Read for assignment. I probably would not have picked this one for myself, since the author's worldview, leaning heavily toward Hinduism, differs from my own. For those who enjoy the spiritual aspects of yoga, this is a good resource for working through collective grief and shared trauma. I found the Shared Language (glossary) to be most helpful in understanding the author's perspective.
Michelle Cassandra Johnson is such a gift for sharing her knowledge and wisdom about the intersection between yoga, spirituality, and dismantling racism through her beautiful writing and exercises.
I feel like this book has really held me and held a light up during a time of major collective grief we are experiencing in our country and the world right now
The book is well written and makes the author's passions clear. I respect the fact that people can have opposing views yet still work together in trying to find purpose and peace to make this world a better place. I found the book interesting although not a means to reflect my own spiritual values.
“We are living during a time where remembering we are precious to one another and remembering that all parts of our ecosystem are precious to us might allow us to heal the fragmentation that comes from living in a culture that doesn’t allow us to be whole or see ourselves as part of the whole.”
This dense little book tackles the question of what to do with our individual and collective grief. From our selves, our families, our communities and our globe, we are overwhelmed with the heartbreak of being alive and awake in this world. Johnsons’s powerful resource offers the reader reflections, prompts and practices to shift our experience- instead of hiding from our grief, this book is a how-to guide for finding refuge within it.
Johnson’s writing style is powerful and personal, her experiences blend imagination with deep insight and her unique call to healing asks us to go within ourselves and to bring our bodies and embodiment with us. I found every chapter of this book helpful and healing. I wish every person living with the weight of this world could find refuge in Johnson’s generosity of wisdom. IG:@the.farewell.library
I received an Advance Review Copy. I think it's a good resource, I just don't have the kind of meditation & spiritual practices that would be a good match.

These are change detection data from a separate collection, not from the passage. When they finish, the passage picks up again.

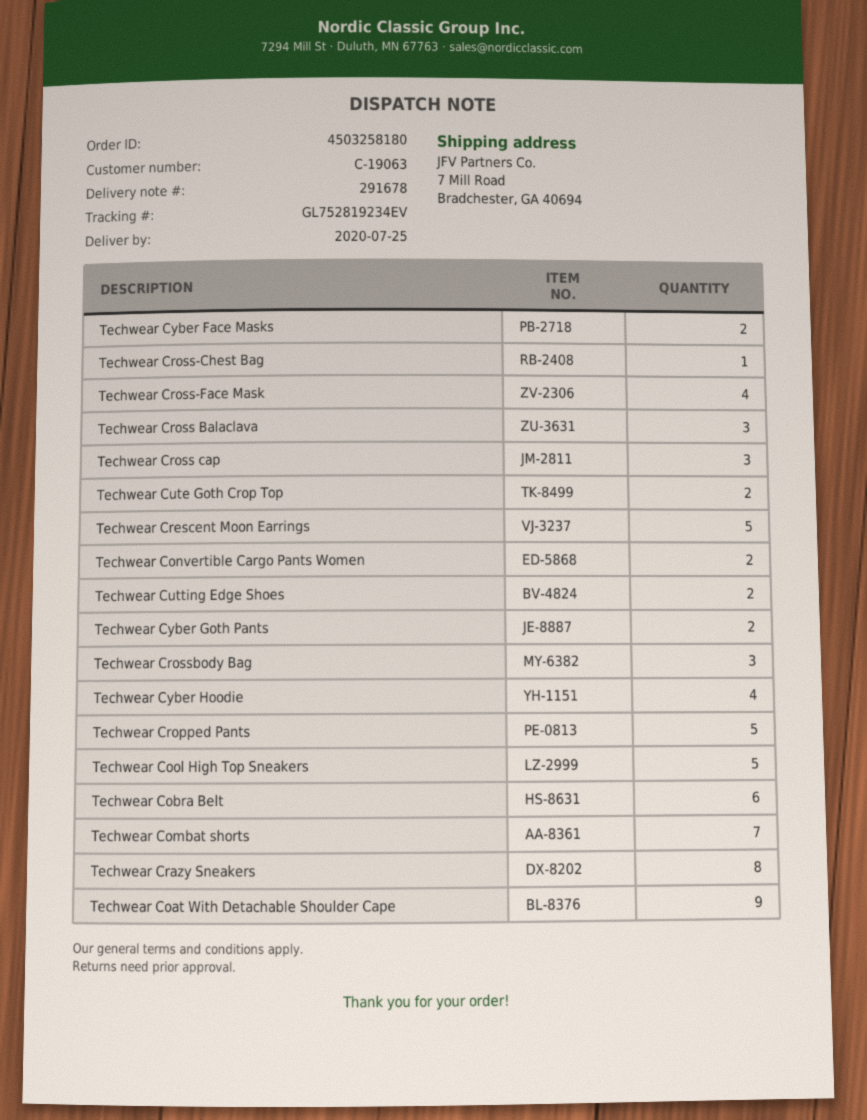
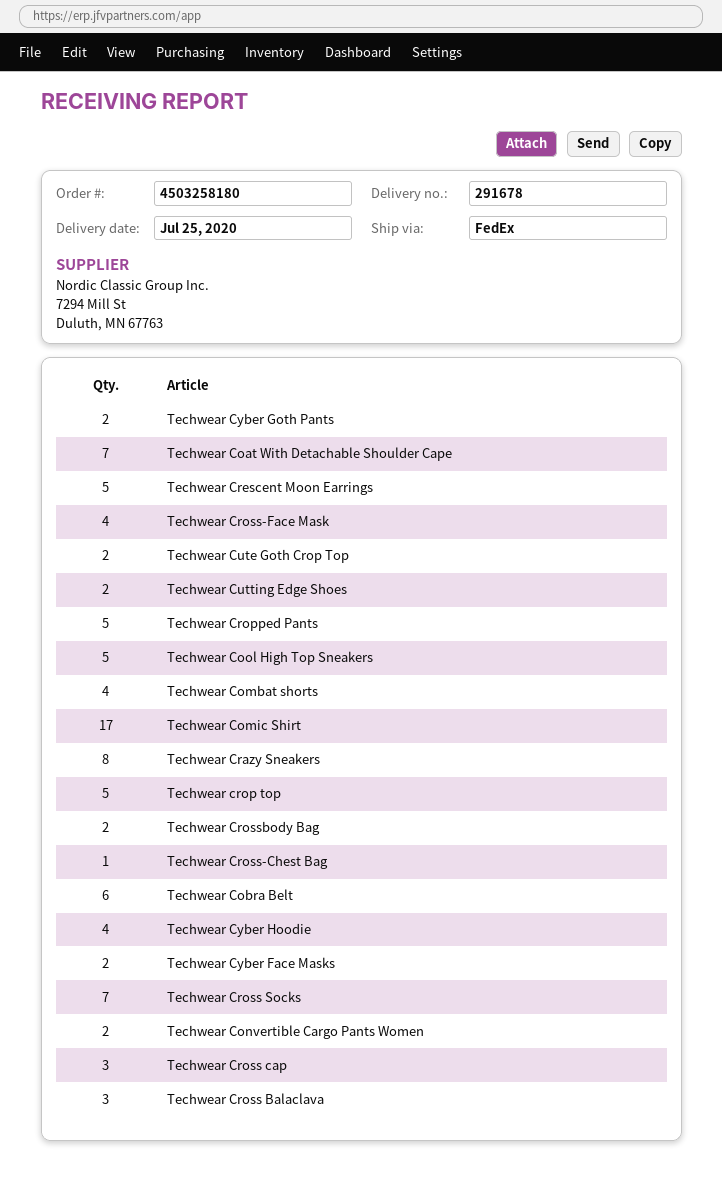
Techwear Crossbody Bag: 3 -> 2
Techwear Combat shorts: 7 -> 4
Techwear Coat With Detachable Shoulder Cape: 9 -> 7
Techwear Comic Shirt: none -> 17
Techwear crop top: none -> 5
Techwear Cross Socks: none -> 7

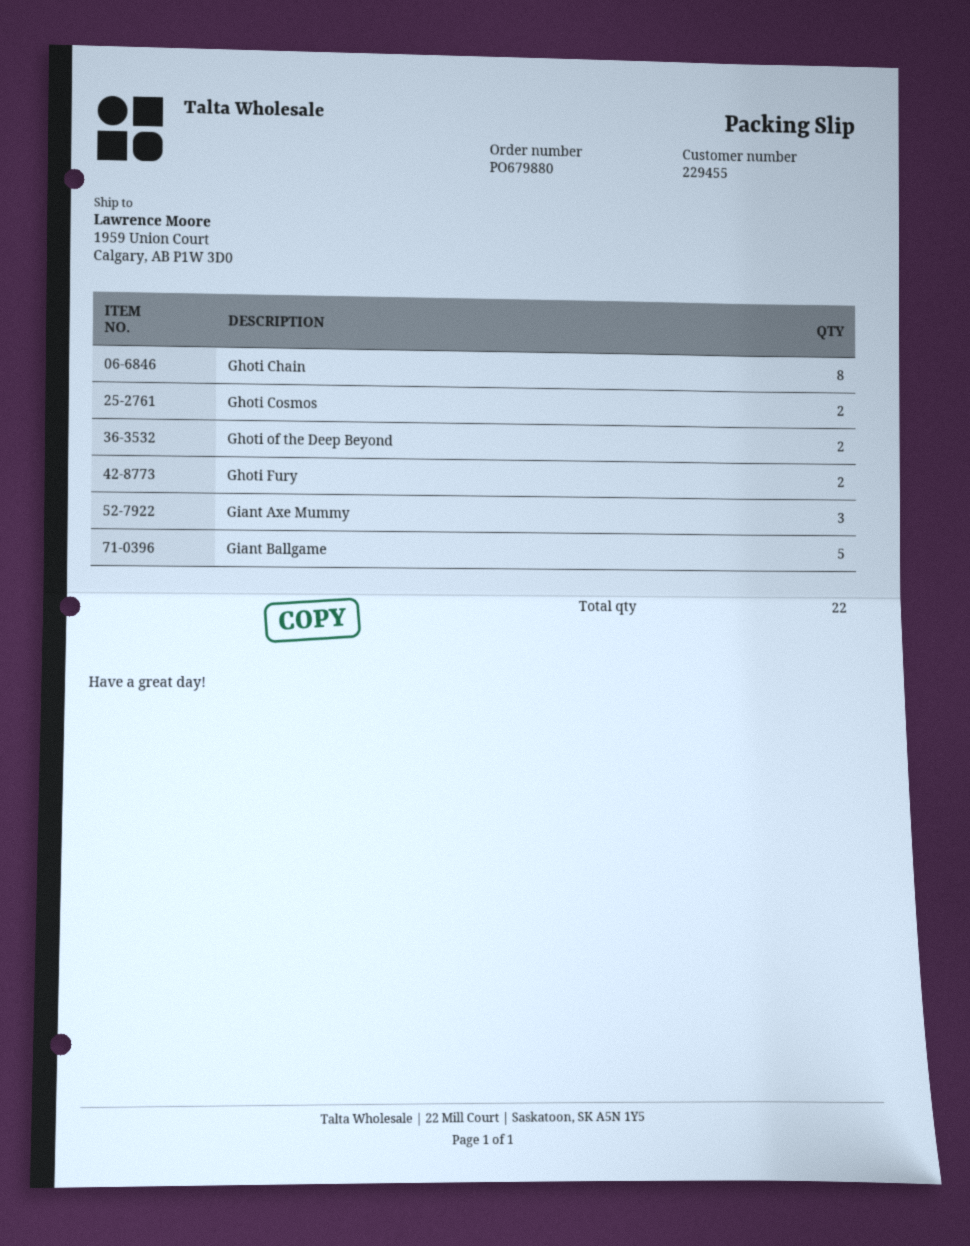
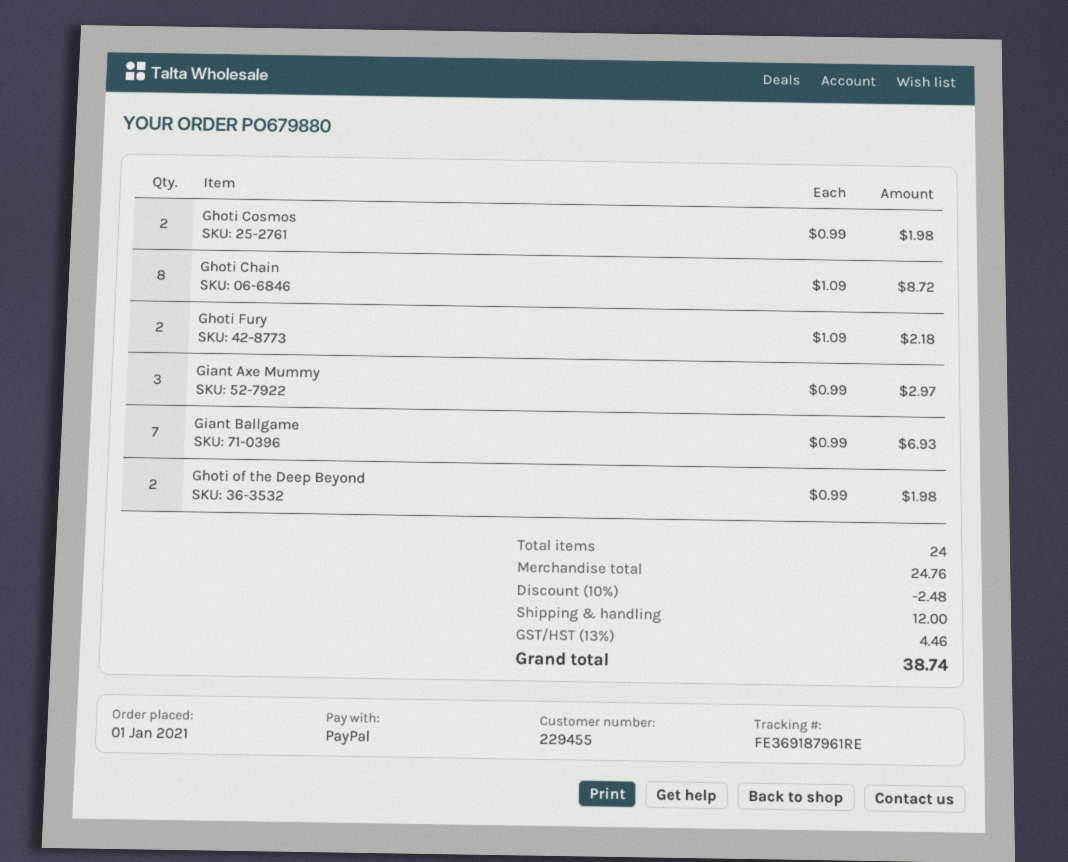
Giant Ballgame: 5 -> 7
total quantity: 22 -> 24

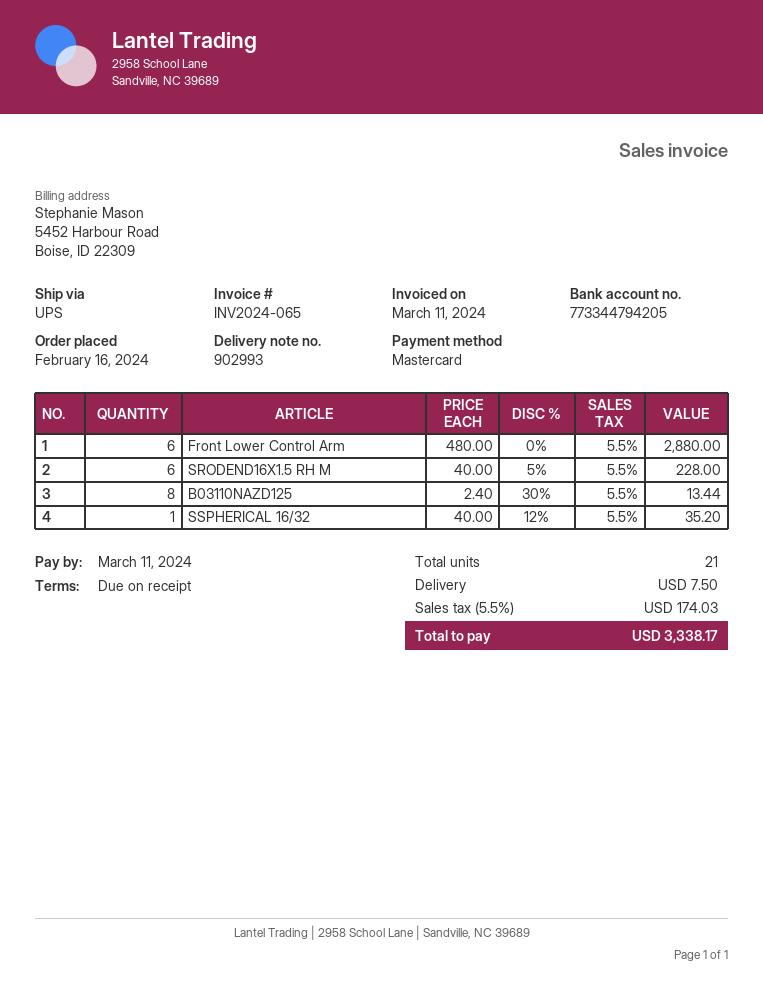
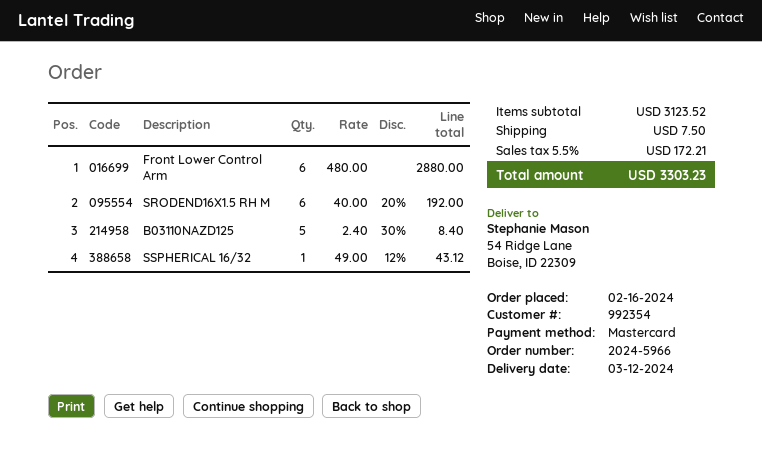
SRODEND16X1.5 RH M: 6 x 40.00 - 5% = 228.00 -> 6 x 40.00 - 20% = 192.00
B03110NAZD125: 8 x 2.40 - 30% = 13.44 -> 5 x 2.40 - 30% = 8.40
SSPHERICAL 16/32: 1 x 40.00 - 12% = 35.20 -> 1 x 49.00 - 12% = 43.12
tax: 5.5% = 174.03 -> 5.5% = 172.21
total: 3338.17 -> 3303.23

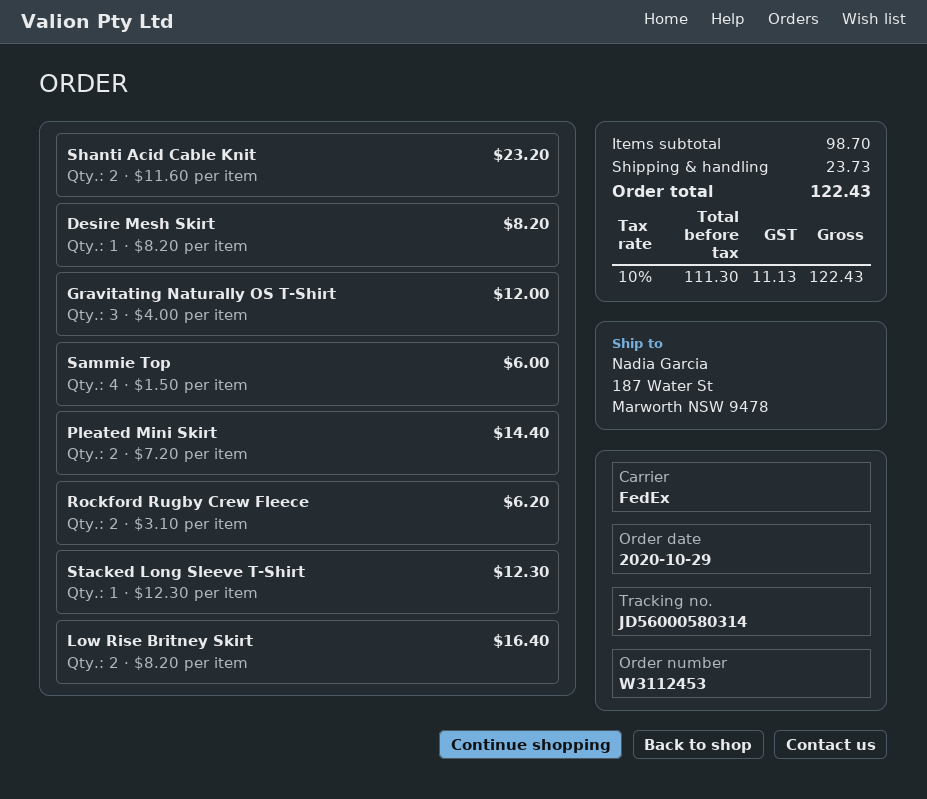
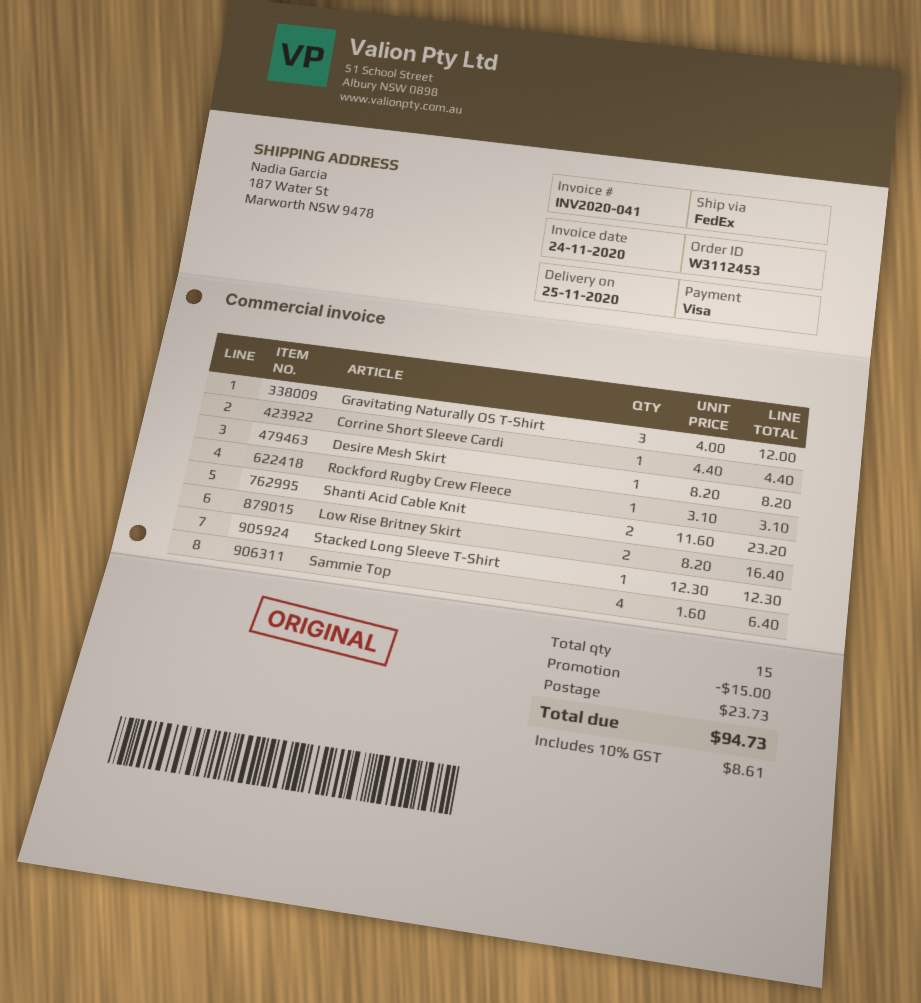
Sammie Top: 4 x 1.50 = 6.00 -> 4 x 1.60 = 6.40
Pleated Mini Skirt: 2 x 7.20 = 14.40 -> none
Rockford Rugby Crew Fleece: 2 x 3.10 = 6.20 -> 1 x 3.10 = 3.10
Corrine Short Sleeve Cardi: none -> 1 x 4.40 = 4.40
discount: none -> 15.00
tax: 10% = 11.13 -> 10% = 8.61
total: 122.43 -> 94.73

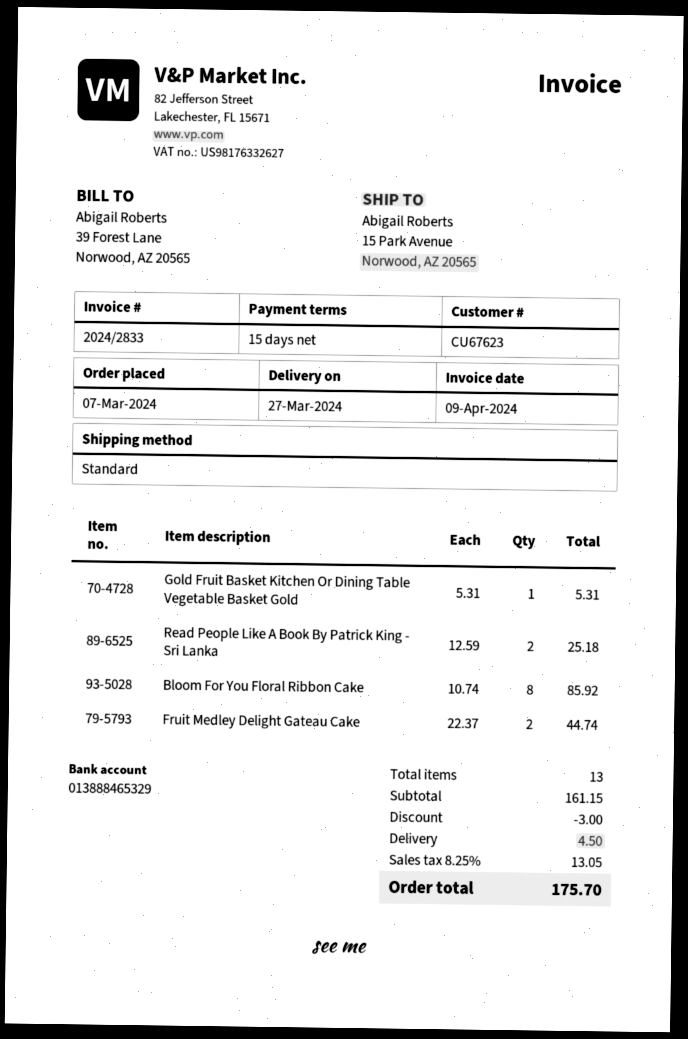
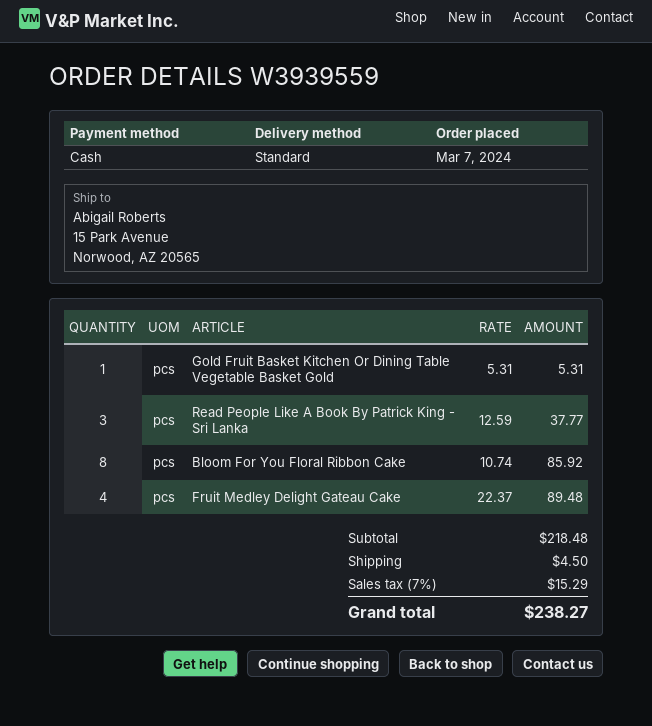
Read People Like A Book By Patrick King - Sri Lanka: 2 x 12.59 = 25.18 -> 3 x 12.59 = 37.77
Fruit Medley Delight Gateau Cake: 2 x 22.37 = 44.74 -> 4 x 22.37 = 89.48
subtotal: 161.15 -> 218.48
discount: 3.00 -> none
tax: 8.25% = 13.05 -> 7% = 15.29
total: 175.70 -> 238.27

This unique book is a balm for anyone interested in applying a spiritual perspective to the work of healing the individual and collective grief of racial oppression and social injustice. Michelle Cassandra Johnson brings her training as a yoga teacher, social worker and intuitive healer to bear on the particular type of grieving that is felt by those who have been oppressed, marginalized or wronged by the dominant culture. Carefully crafting a language that describes the “medicines” needed to do this difficult but necessary grief work, Johnson sees this process as an opportunity to not only reconcile past wrongs, but to deal with the present day problems of deeply imbedded systemic racism and racist violence. There is much sadness and pain discussed here in the many traumas in need of healing, but the book also provides hope, inspiration and valuable guidance as well. The work she describes with connecting to our ancestors and the wisdom and support they can provide is particularly powerful and heartfelt. And the part about her foray into beekeeping was just magical as she began to delight in the perfect ways that the hive worked together toward the common goals that guaranteed their very survival. Finding Refuge uses this last example to suggest that maybe by working together in a wonderfully holistic and compassionate way we might just be able to create a more just and loving human society ourselves.